From walking on upon arriving at Notre Dame to receiving playing time in the fourth quarter of Notre Dame's one-touchdown win over Pittsburgh in 2010, Lezynski's career has been embodied by a constant effort to improve.

"When you first walk on the team, you're at the bottom of the totem pole," Lezynski said. "When I first walked on, all I wanted to do was make the team. It's never worn off, but at the same time, I've never been content with my role on the team. [I'm trying] to improve [my role] and to get on the field."

His leadership and past presidency of the Walk-On Players Union (WOPU) has given him some experience in team leadership for coaching. Lezynski is now the President Emeritus of the union, he said.

"To be honest, you don't envision being a walk on, you envision winning Heisman Trophies and being an all-American," Lezynski said. "I feel like through the trials and tribulations I've gone through as a walk on, with the brotherhood that I have with all the other walk-ons, that we're all in this together. We always play as a team, we play for Our Lady and we've always got each other to lean on."

A large network of people have molded the player and prospective coach Lezynski came to be throughout his years as a member of the Notre Dame football team.

"It's the support from my family, my girlfriend — an ‘11 ND cheerleader — and my teammates, especially the WOPU guys. They're the ones that have kept me through this the whole time," Lezynski said.

Lezynski cites his parents as driving forces in helping him become a leader on the team and developing the qualities he will need down the road in coaching positions.
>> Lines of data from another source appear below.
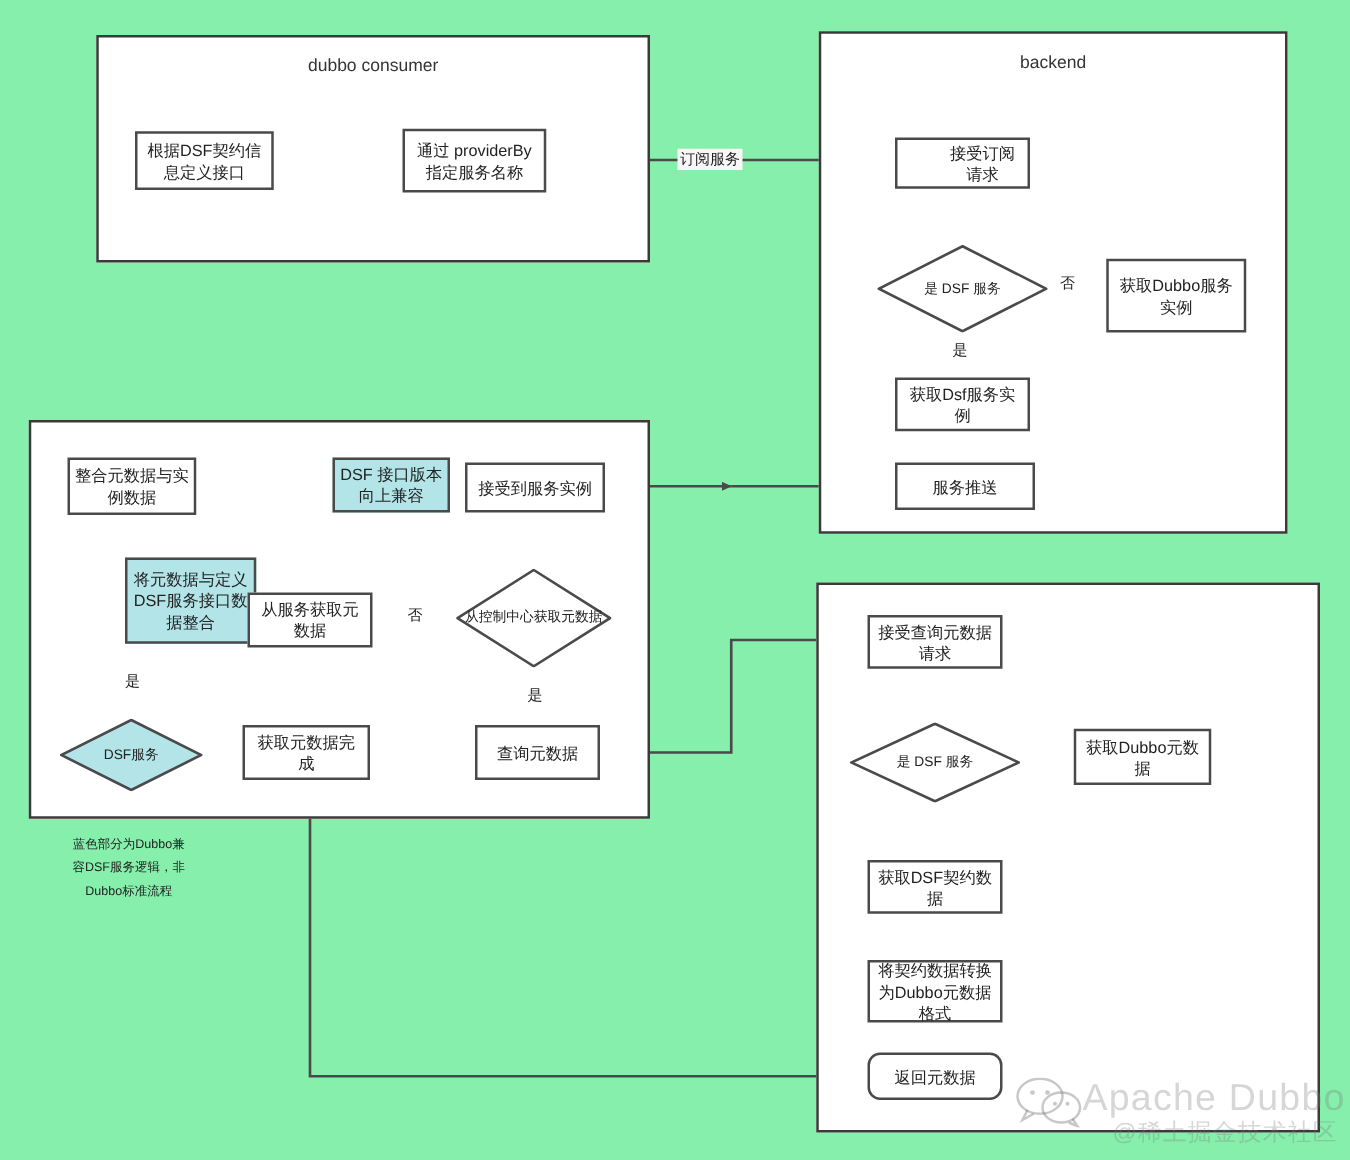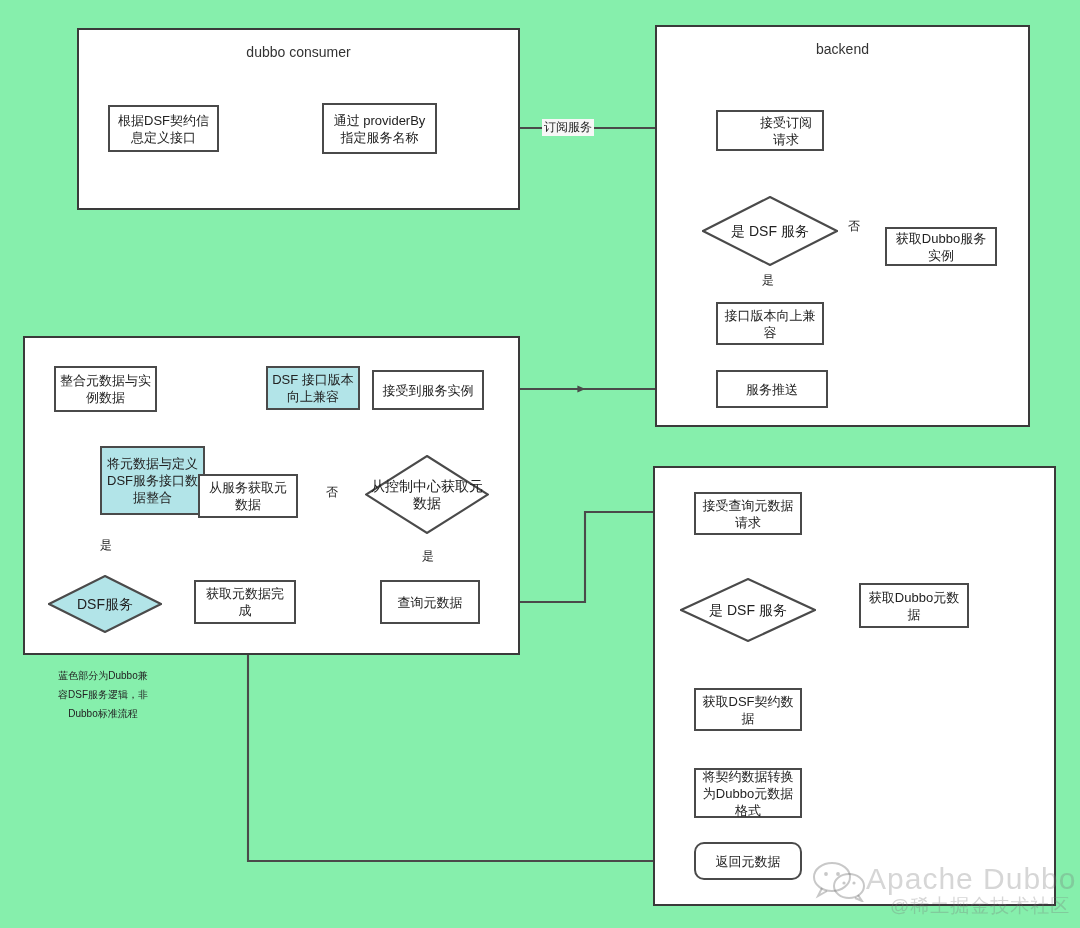"是 DSF 服务" .diamond .dlabel { font-size: 14px -> 11px; text-align: center -> left }
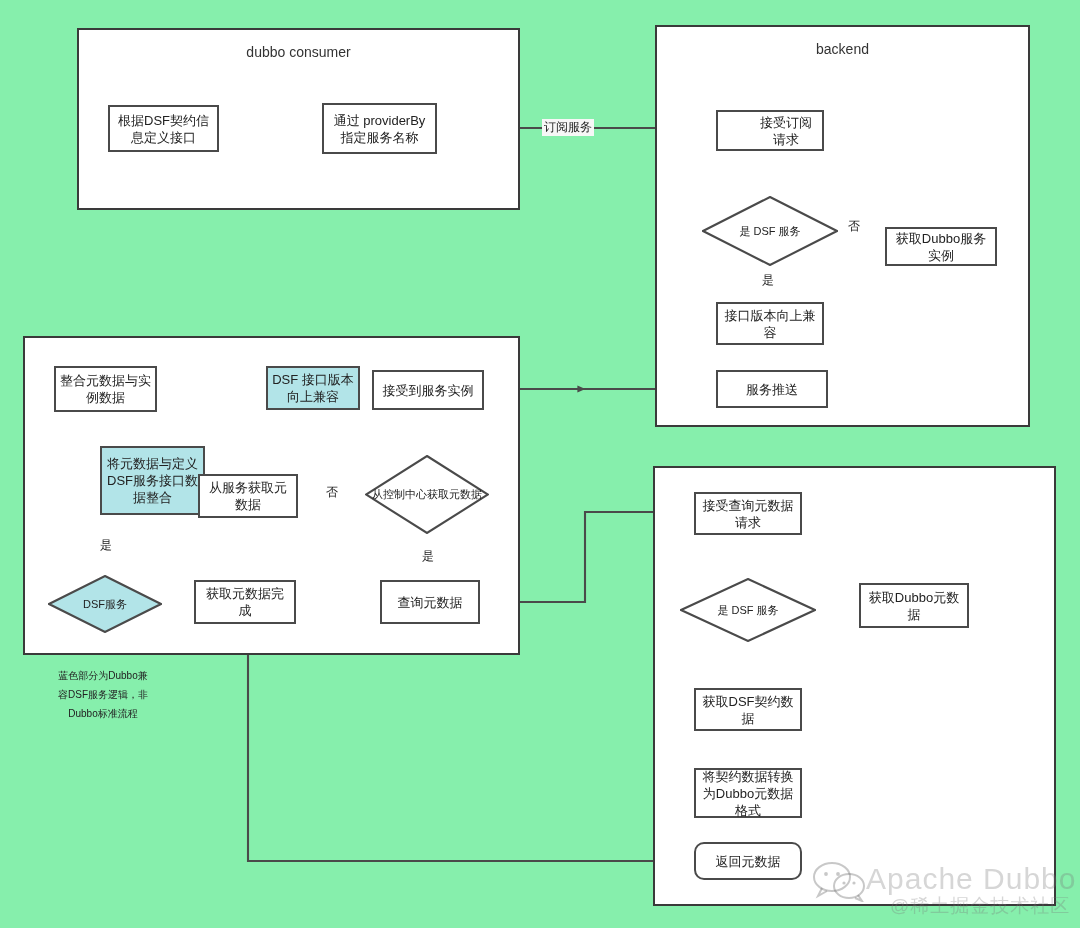"获取Dubbo服务实例" div.node { height: 39px -> 59px; margin-top: 20px -> none }
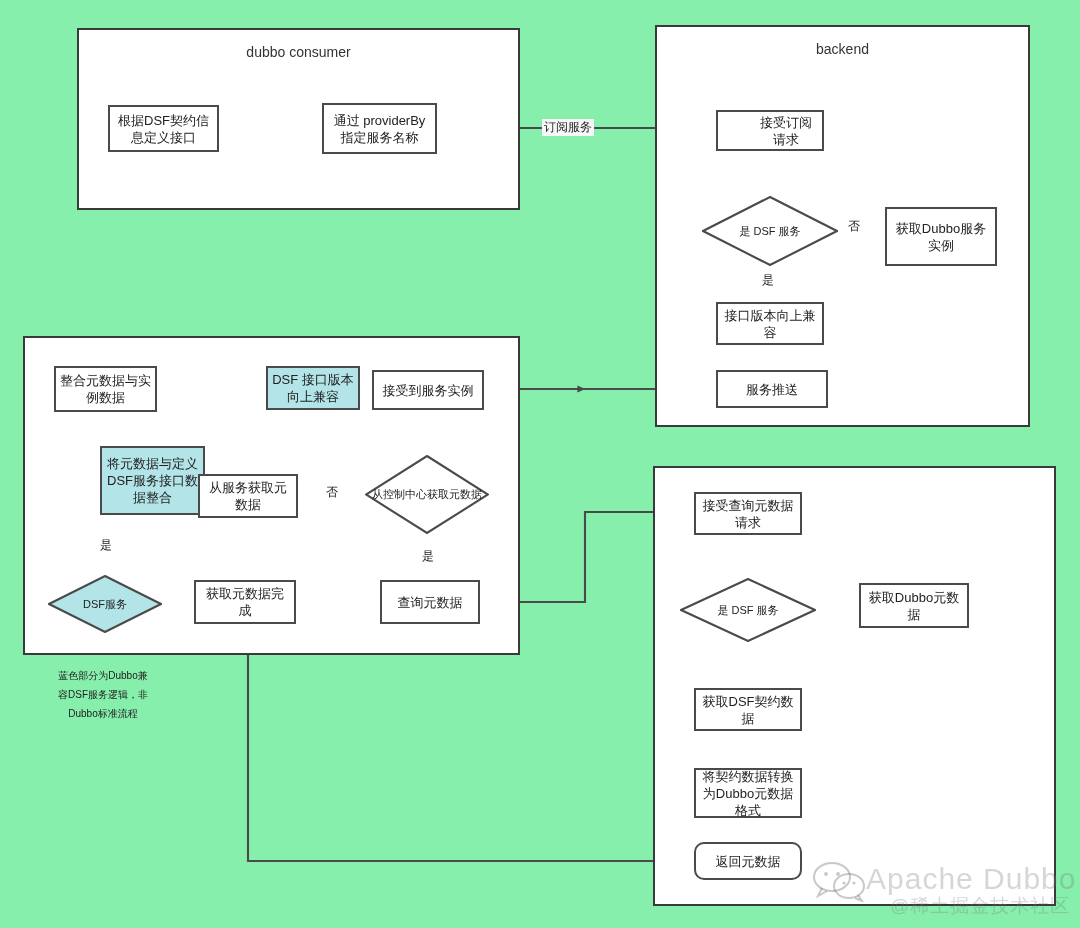"接口版本向上兼容" div.node { text: 接口版本向上兼容 -> 获取Dsf服务实例 }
"My parents have always encouraged us to be leaders," Lezynski said. "I have this sign above my door that says, ‘What is popular is not always right, what is right is not always popular,' so I always wanted to do the right thing, encourage people and have a voice. I like to think I have leadership qualities."

Lezynski hopes his leadership will be the biggest legacy he leaves at Notre Dame, at least while as a player.

"I'm not the most talented guy, or the biggest guy, but I'd like to think that I've been able to make an impact here," Lezynski said. "That's something I hope to share with other people around me."